We're missing the real issue with drug addiction

The global drug trade appears to be thriving, and author and journalist Johann Hari says this is due to society's failure to identify the real problem behind addiction.

Despite decades of policing and anti-drug campaigns the drug trade is thriving.

The UN estimates that nearly 250 million people around the world use illicit drugs every year.

The term "War on Drugs" has been a favourite with politicians since the 1970s, but it is this hardline militaristic approach that author and journalist Johann Hari particularly objects to.

Hari is in Sydney for the Festival of Dangerous Ideas and told The Drum the lack of progress is due to society's failure to identify the real problem behind addiction.

Hari's first experience of drug addiction occurred at a very young age.

"One of my earliest memories is trying to wake up one of my relatives and not being able to. And I was too small to understand why then but as I got older I realised we had addiction in my family," he said.

"I thought I knew a lot about this subject but I suddenly realised there were loads of questions I didn't know the answer to."

The experience sent the journalist on a journey around the world researching his book, Chasing the Scream.

"I went to a dozen different countries meeting loads of different people, from a transgender crack dealer in Brownsville Brooklyn to a hit-man for the deadliest Mexican drug cartel, to the only country that has ever decriminalised all drugs," he said.

After three years of interviewing drug dealers, doctors and addicts, Hari argues it is time to rethink the political and social approach to drug addiction.

"It is not just thinking about it as disease that is wrong, it's even more basic than that," he said.

"When a Canadian doctor explained to me, if I step out of this studio now and I get hit by a truck and I broke my hip, I'll be taken to hospital and I'll be given loads of diamorphine. Diamorphine is heroin, it's much stronger than you'd ever buy on the streets ... If what we think about addiction is right, that it is caused by the chemical hooks, what should happen to those people? A lot of them should leave hospital as addicts ... it virtually never happens."

He suggests it is not so much the chemical reaction, but social isolation and an individual's unhappiness that feeds true addiction.

"Human beings have an innate need to bond and connect and when we're happy we will bond and connect with each other. But if you can't do that because you are isolated, or traumatised or beaten down by life you're going to connect with something that gives you some sense of meaning. That might be gambling, it might be pornography, it might be ice or alcohol," he said.

Hari argues that hardline drug policy focusing on punishment and depravation will not address the root cause of addiction.

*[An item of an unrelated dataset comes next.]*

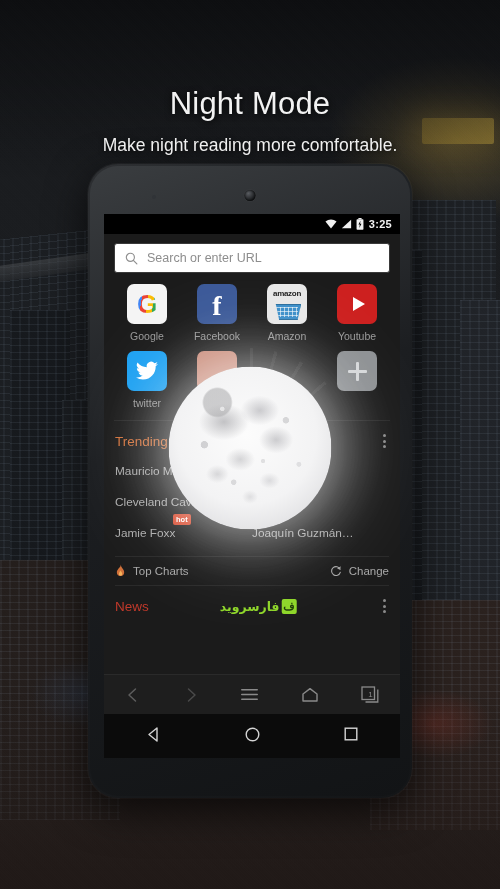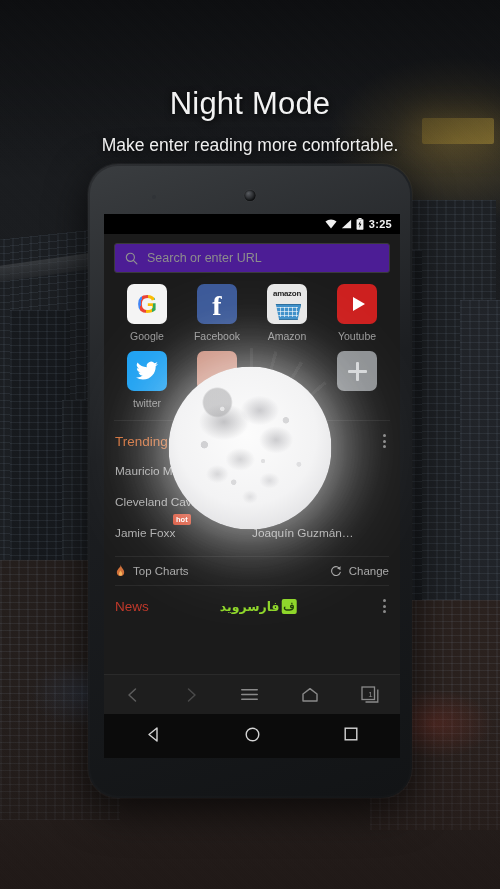"Make enter reading more comfortable." div.subtitle { text: enter -> night }
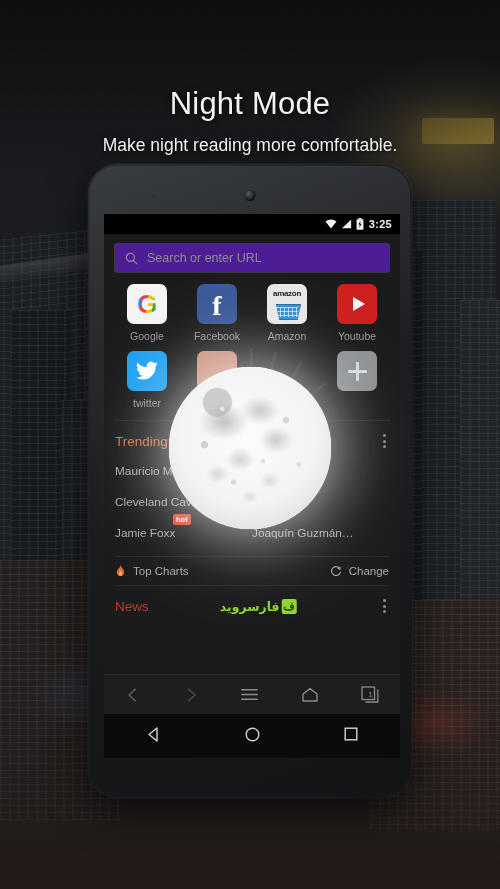"Search or enter URL" .urlbar { background: #4c1d95 -> #ffffff }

"When we want to challenge addiction - this helps us to realise why the drug war approach failed so badly - if pain and isolation are major causes of addiction, inflicting more pain and more isolation on the addict doesn't only not work, it actually makes them worse," he said.

"Models based on love and compassion and support for addicts work, and models based on stigmatising and shaming addicts make them worse."

Sarah Naughton is a journalist with ABC News 24.